Two powerful poets read from their work and discuss how poetry can become an active tool for rethinking race in America. Robin Coste Lewis reads from her upcoming poetry collection, Voyage of the Sable Venus, which lyrically catalogs representations of the black figure in the fine arts, with Claudia Rankine—a poet whose incendiary new book, Citizen: An American Lyric—is a powerful testament to the individual and collective effects of racism in our often named “post-racial” society.
Robin Coste Lewis is a Provost’s Fellow in Poetry and Visual Studies at USC. A Cave Canem fellow, she received her MFA from NYU, and an MTS in Sanskrit from Harvard's Divinity School. A finalist for the International War Poetry Prize, the National Rita Dove Prize, and the Discovery Prize, her work has appeared in various journals and anthologies. She has taught at Wheaton College, Hunter College, Hampshire College and the NYU/MFA in Paris. Born in Compton, her family is from New Orleans. Her book of poems, Voyage of the Sable Venus, is forthcoming from Knopf.
Claudia Rankine is the author of four previous books, including Don’t Let Me Be Lonely: An American Lyric. She currently serves as chancellor of the Academy of American Poets and teaches at Pomona College in California. She is a recent recipient of the Jackson Poetry Prize, given annually by Poets & Writers, “to an American poet of exceptional talent who deserves wider recognition.”

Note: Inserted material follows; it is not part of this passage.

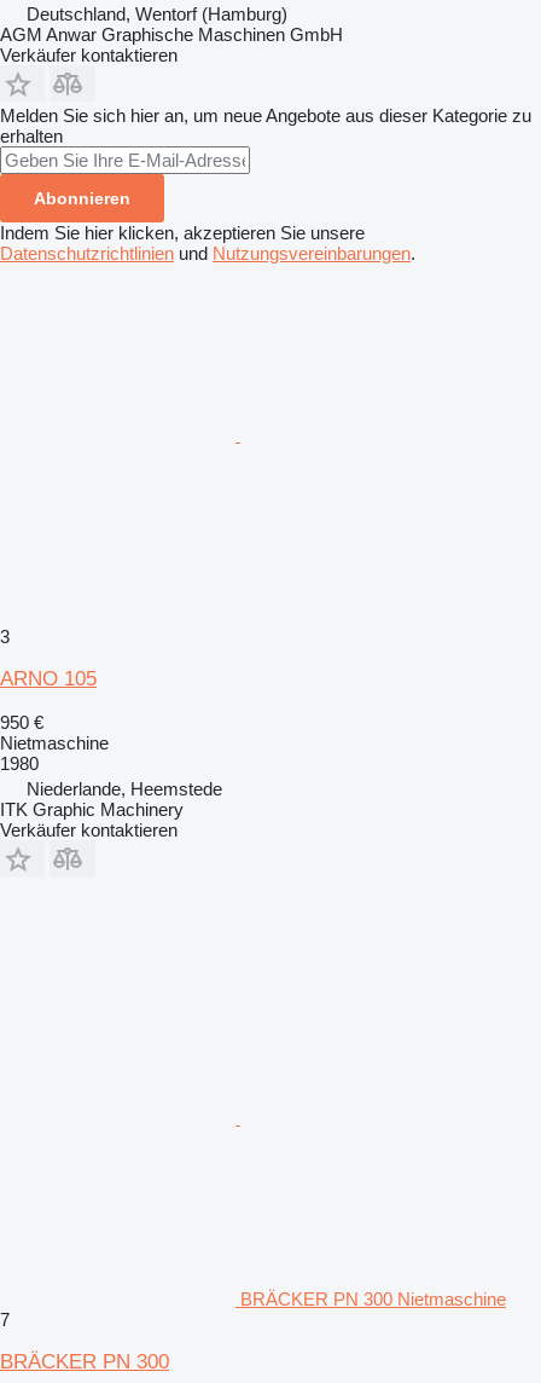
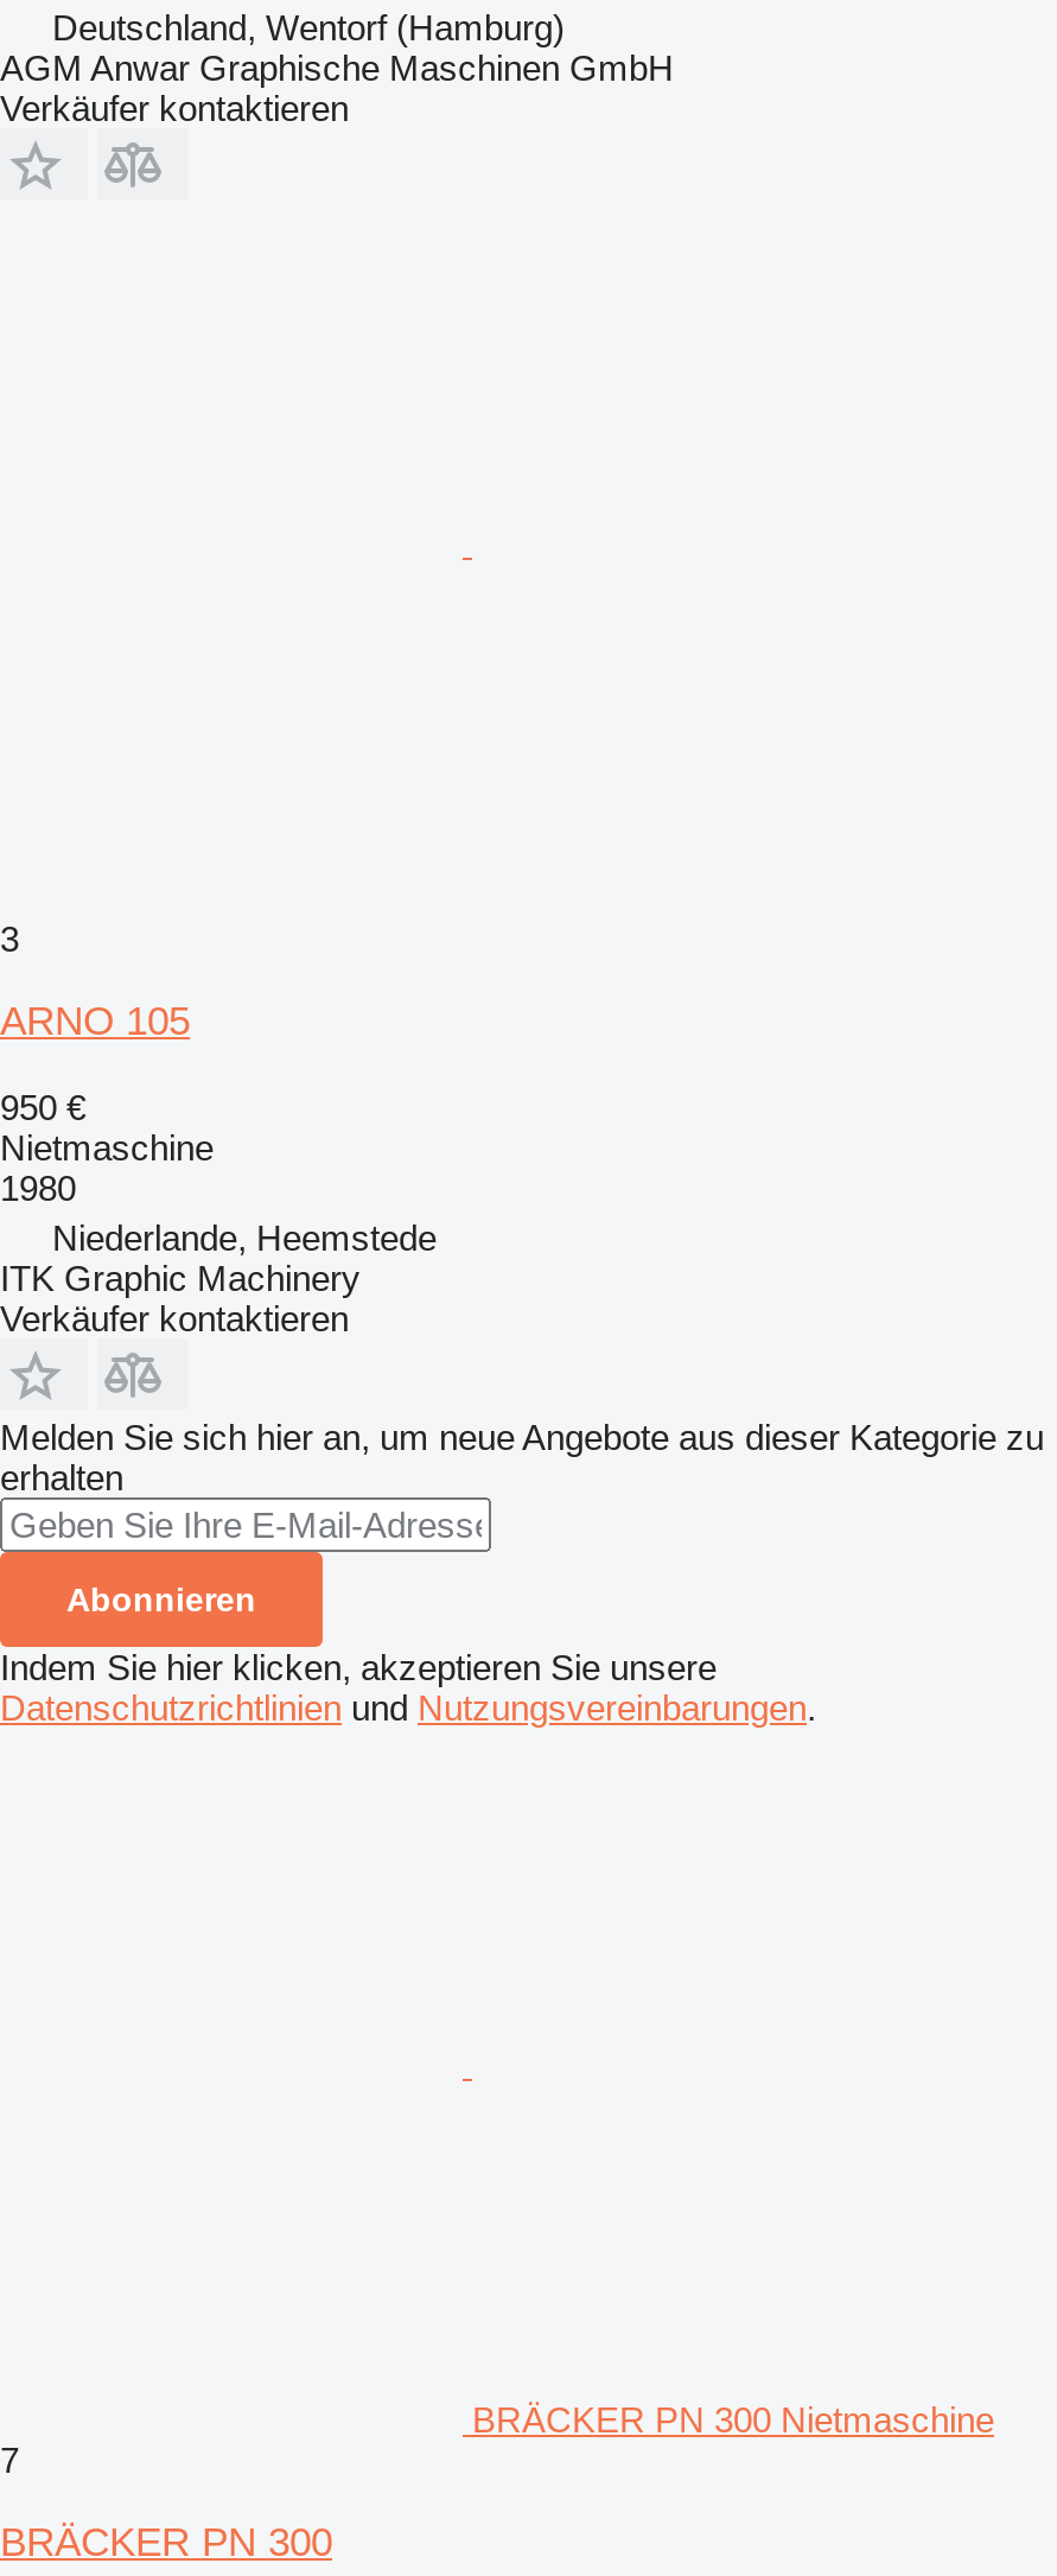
moved [0,105,531,263] -> [0,1417,1044,1727]: Melden Sie sich hier an, um neue Angebote aus dieser Kategorie zu | erhalten | Abonnieren | Indem Sie hier klicken, akzeptieren Sie unsere | Datenschutzrichtlinienund Nutzungsvereinbarungen.
moved [0,626,222,840] -> [0,918,437,1338]: 3 | ARNO 105 | 950 € | Nietmaschine | 1980 | Niederlande, Heemstede | ITK Graphic Machinery | Verkäufer kontaktieren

Maggie Nelson is the author of nine books of poetry and prose, many of which have become cult classics defying categorization. Her nonfiction titles include The Argonauts (forthcoming in May 2015), The Art of Cruelty: A Reckoning (a New York Times Notable Book of the Year), Bluets, The Red Parts: A Memoir and Women, The New York School, and Other True Abstractions. Her poetry titles include Something Bright, Then Holes and Jane: A Murder. She is the recipient of many awards, including an Arts Writers Fellowship from the Andy Warhol Foundation. She has taught on the faculty of the School of Critical Studies at CalArts since 2005.